[Records shown]

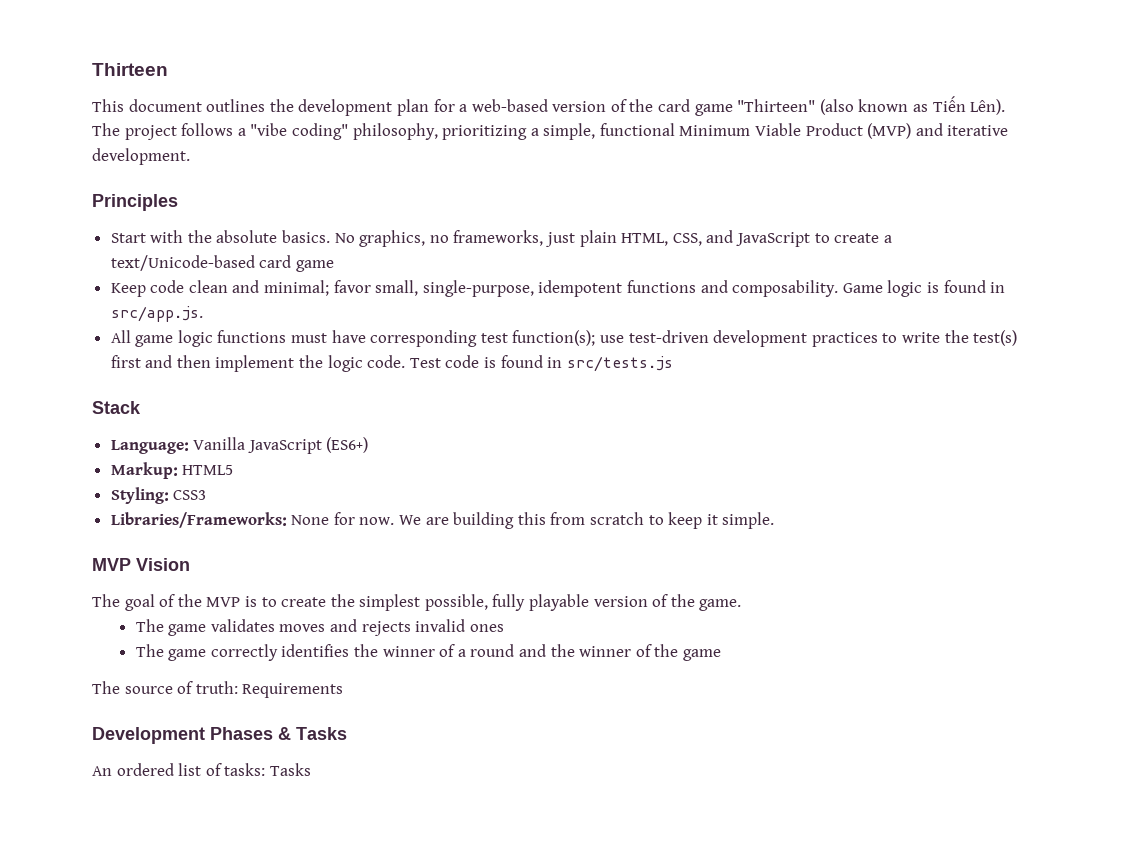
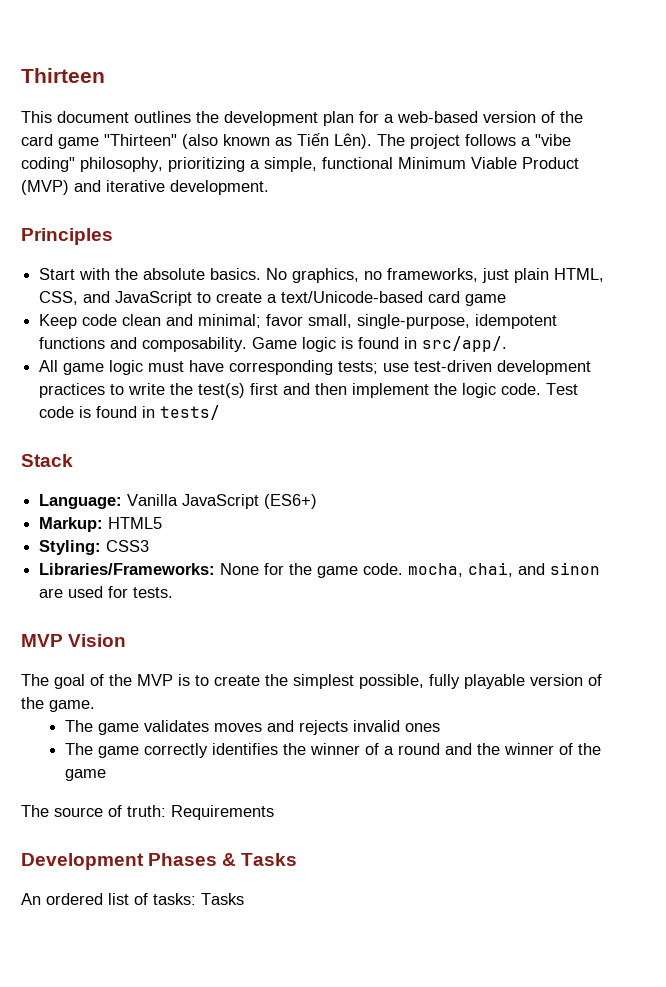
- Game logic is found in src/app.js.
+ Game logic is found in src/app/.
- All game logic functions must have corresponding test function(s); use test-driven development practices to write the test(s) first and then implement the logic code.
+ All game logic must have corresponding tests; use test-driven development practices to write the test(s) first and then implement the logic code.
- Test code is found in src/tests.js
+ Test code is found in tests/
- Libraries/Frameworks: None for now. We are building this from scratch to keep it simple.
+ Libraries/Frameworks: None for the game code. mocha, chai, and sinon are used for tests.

[/Records shown]

Each of the lines from the one that contains "- All game logic" through the last line of the data needs to be repeated exactly, with no others.

## Answer below
- All game logic functions must have corresponding test function(s); use test-driven development practices to write the test(s) first and then implement the logic code.
+ All game logic must have corresponding tests; use test-driven development practices to write the test(s) first and then implement the logic code.
- Test code is found in src/tests.js
+ Test code is found in tests/
- Libraries/Frameworks: None for now. We are building this from scratch to keep it simple.
+ Libraries/Frameworks: None for the game code. mocha, chai, and sinon are used for tests.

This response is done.